▶ Exercise brief: Write out the listing below in full and exactly, leaving out every picture.

▶ Input data:
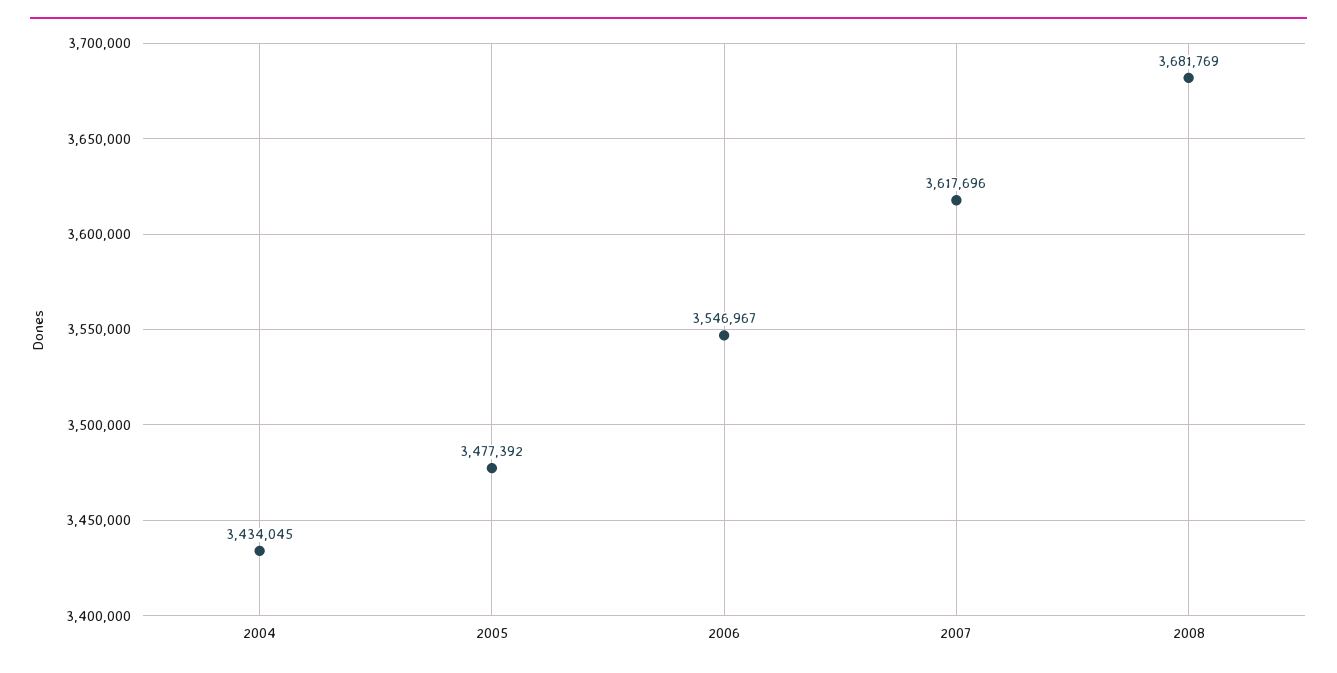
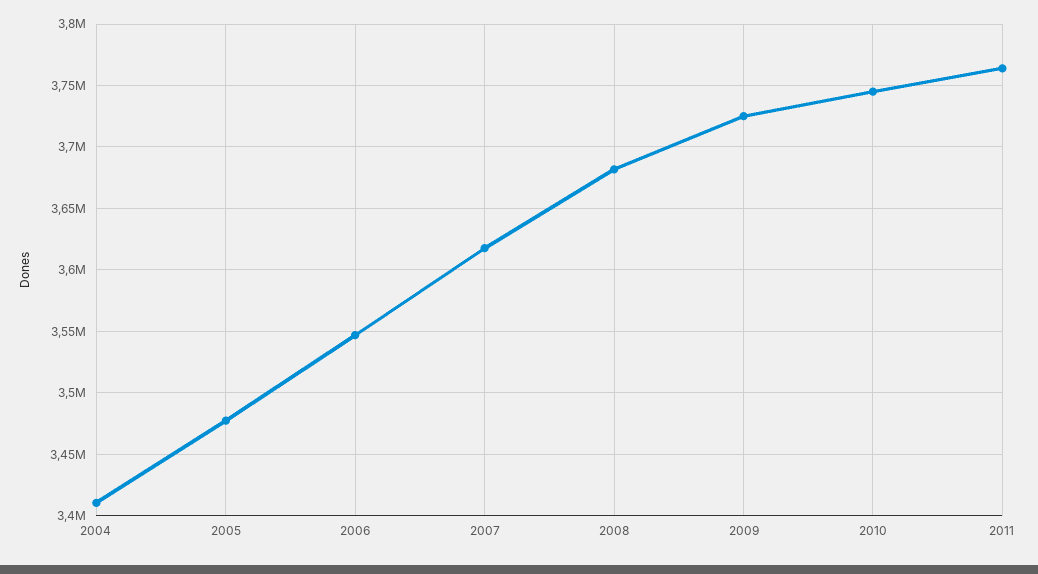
2004: 3434045 -> 3410000
2009: none -> 3725000
2010: none -> 3745000
2011: none -> 3765000

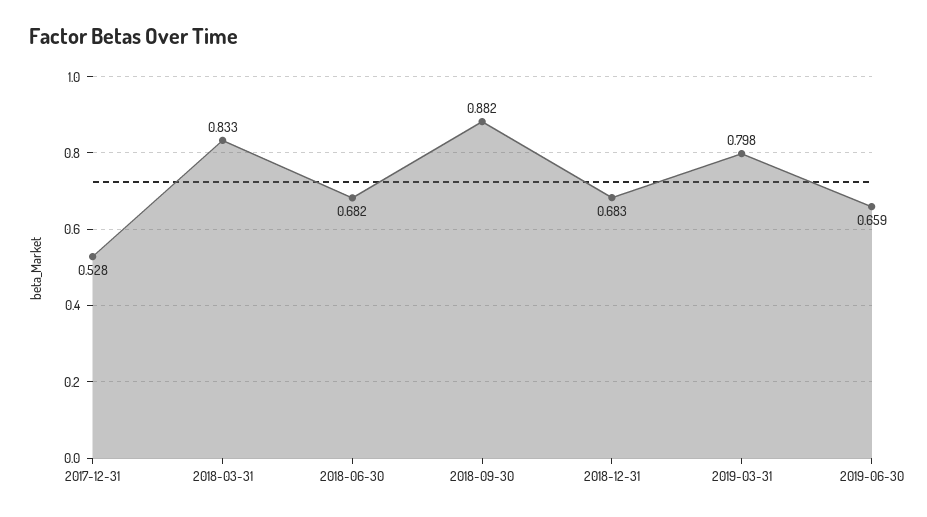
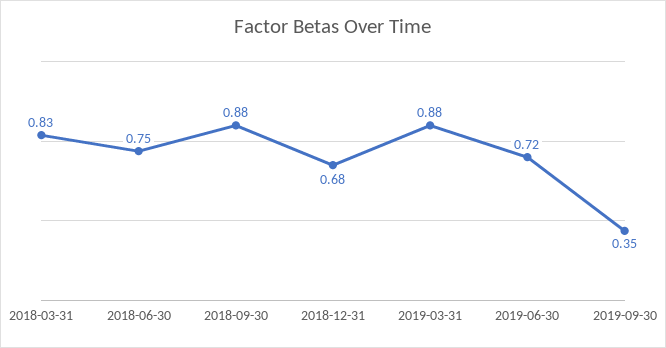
2017-12-31: 0.528 -> none
2018-06-30: 0.682 -> 0.75
2019-03-31: 0.798 -> 0.88
2019-06-30: 0.659 -> 0.72
2019-09-30: none -> 0.35

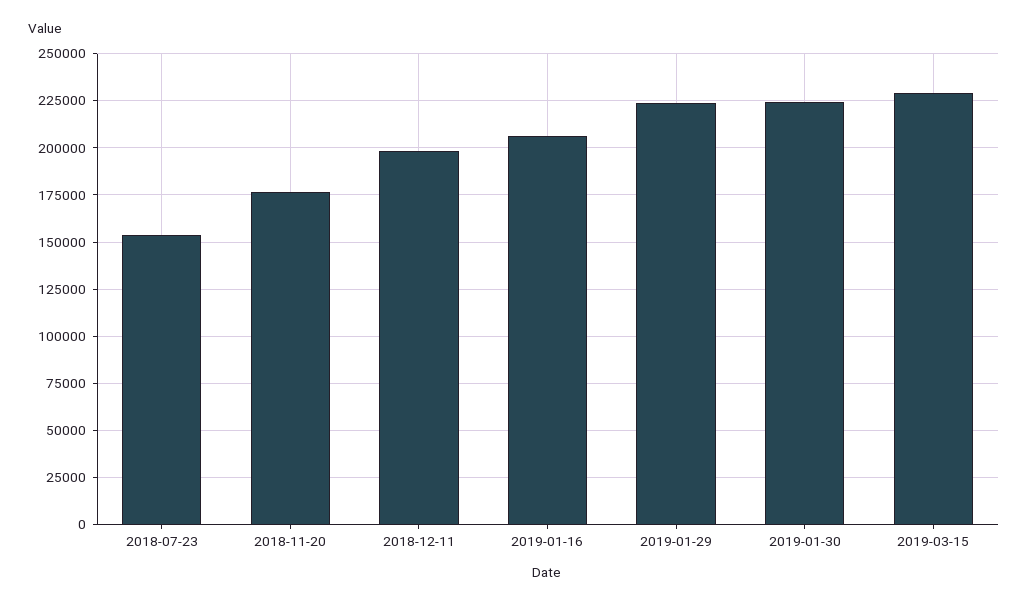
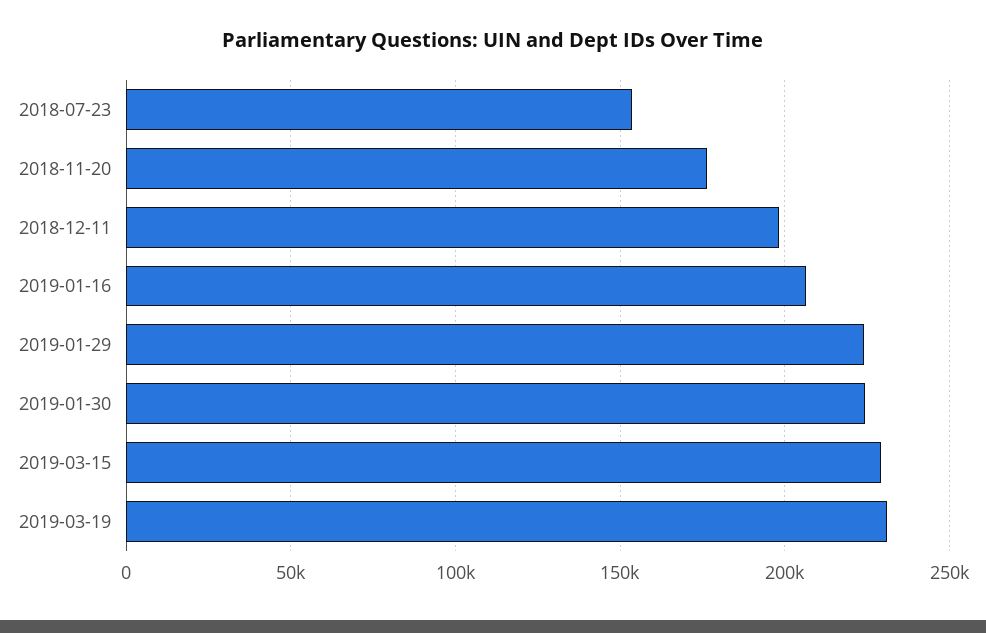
2019-03-19: none -> 230000

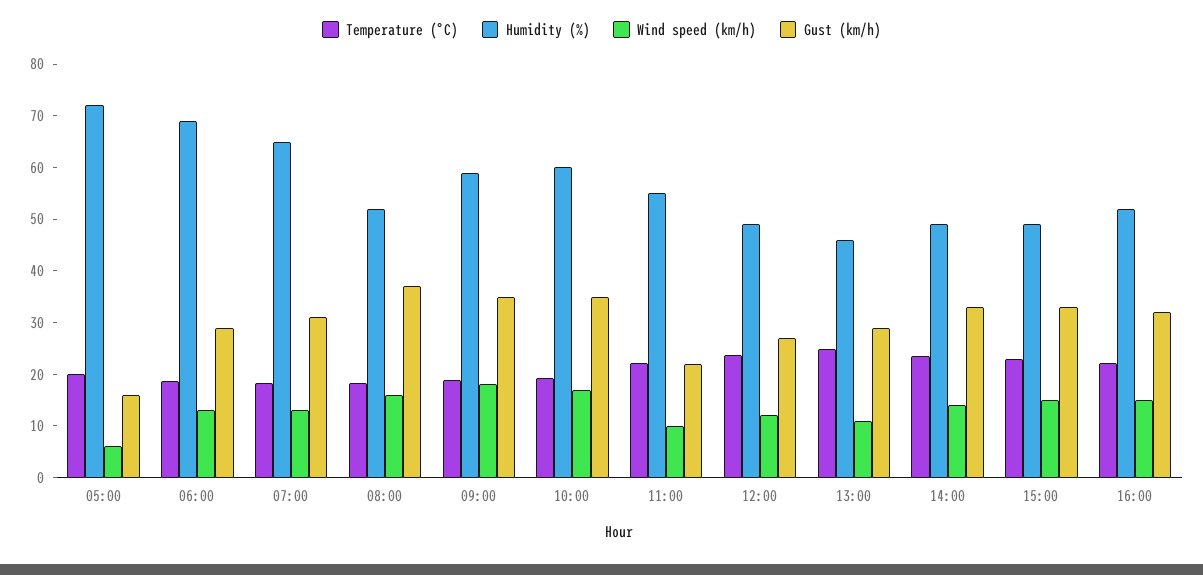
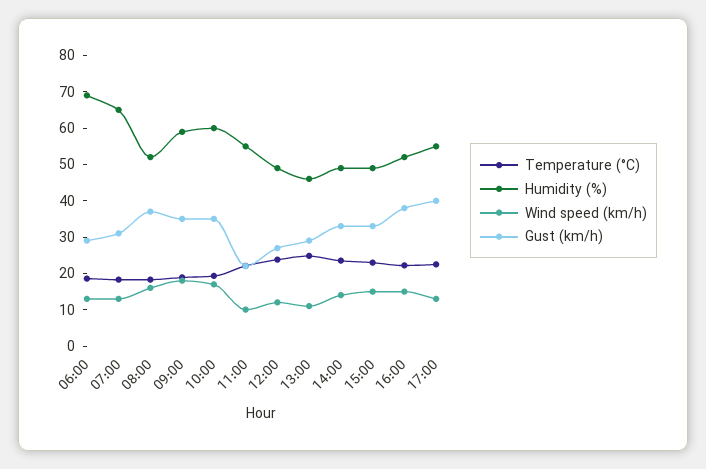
Temperature (°C), 05:00: 20 -> none
Humidity (%), 05:00: 72 -> none
Wind speed (km/h), 05:00: 6 -> none
Gust (km/h), 05:00: 16 -> none
Gust (km/h), 16:00: 32 -> 37.5
Temperature (°C), 17:00: none -> 22.5
Humidity (%), 17:00: none -> 55
Wind speed (km/h), 17:00: none -> 12.5
Gust (km/h), 17:00: none -> 40

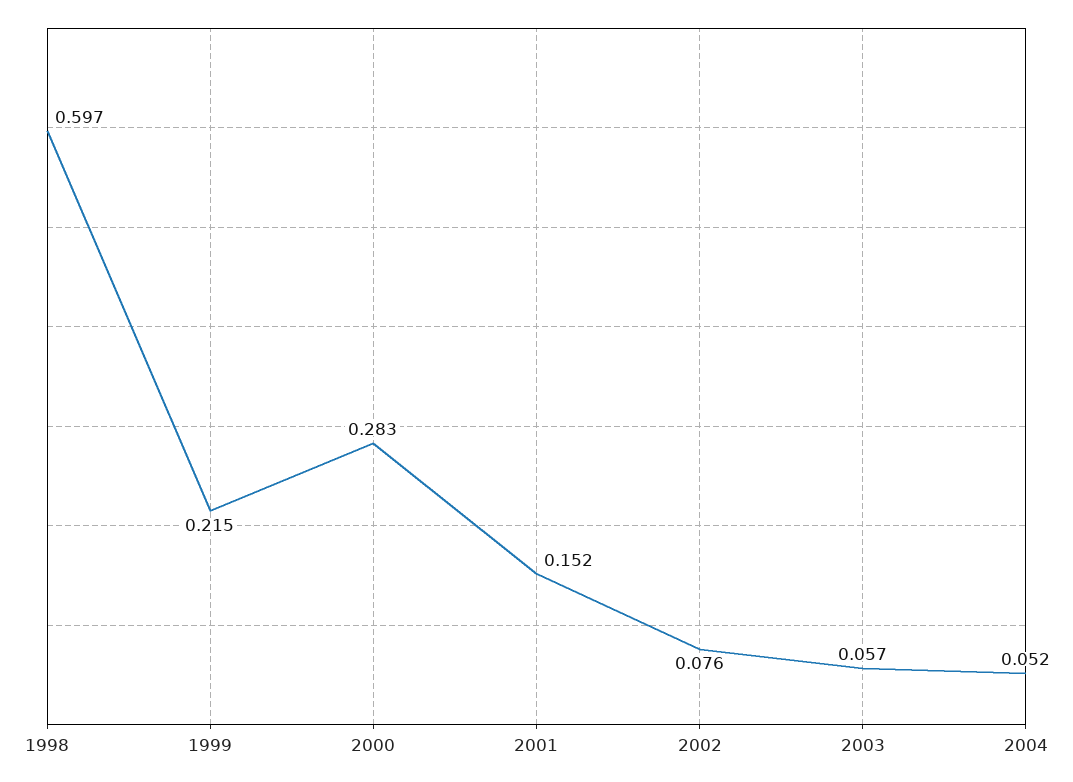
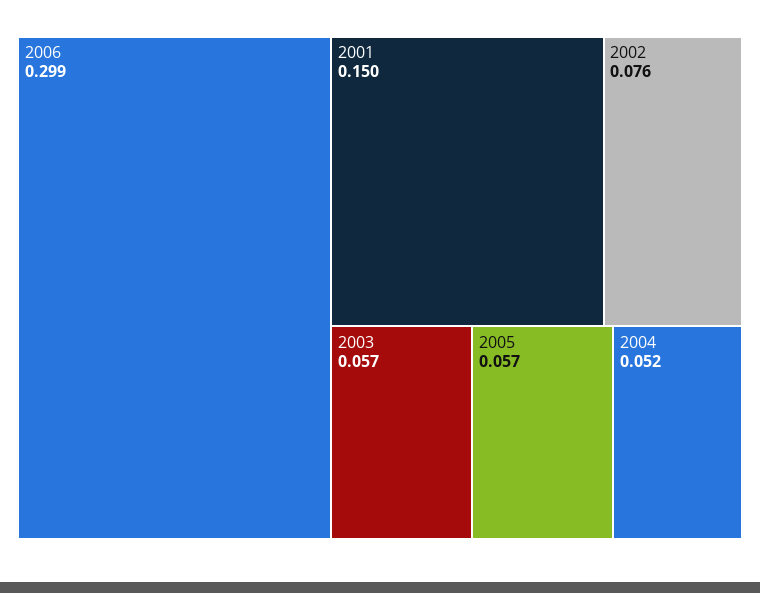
1998: 0.597 -> none
1999: 0.215 -> none
2000: 0.283 -> none
2001: 0.152 -> 0.15
2006: none -> 0.299
2005: none -> 0.057

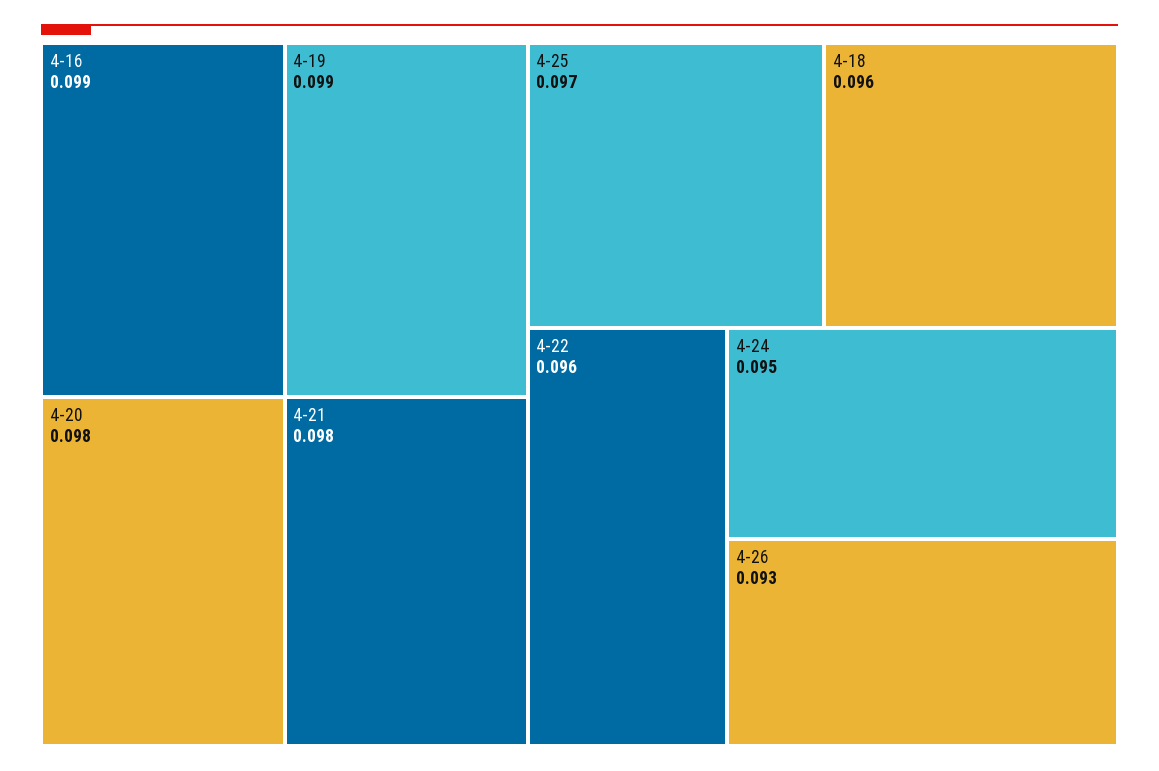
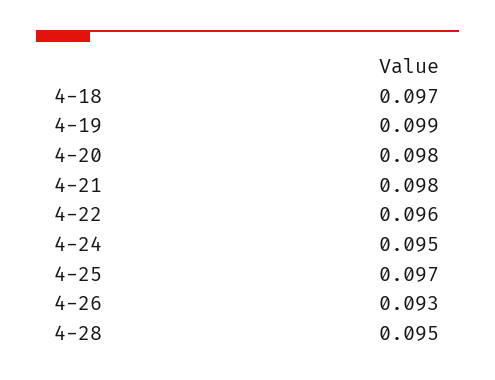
4-16: 0.099 -> none
4-18: 0.096 -> 0.097
4-28: none -> 0.095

▶ Task output:
2004: 3434045 -> 3410000
2009: none -> 3725000
2010: none -> 3745000
2011: none -> 3765000

2017-12-31: 0.528 -> none
2018-06-30: 0.682 -> 0.75
2019-03-31: 0.798 -> 0.88
2019-06-30: 0.659 -> 0.72
2019-09-30: none -> 0.35

2019-03-19: none -> 230000

Temperature (°C), 05:00: 20 -> none
Humidity (%), 05:00: 72 -> none
Wind speed (km/h), 05:00: 6 -> none
Gust (km/h), 05:00: 16 -> none
Gust (km/h), 16:00: 32 -> 37.5
Temperature (°C), 17:00: none -> 22.5
Humidity (%), 17:00: none -> 55
Wind speed (km/h), 17:00: none -> 12.5
Gust (km/h), 17:00: none -> 40

1998: 0.597 -> none
1999: 0.215 -> none
2000: 0.283 -> none
2001: 0.152 -> 0.15
2006: none -> 0.299
2005: none -> 0.057

4-16: 0.099 -> none
4-18: 0.096 -> 0.097
4-28: none -> 0.095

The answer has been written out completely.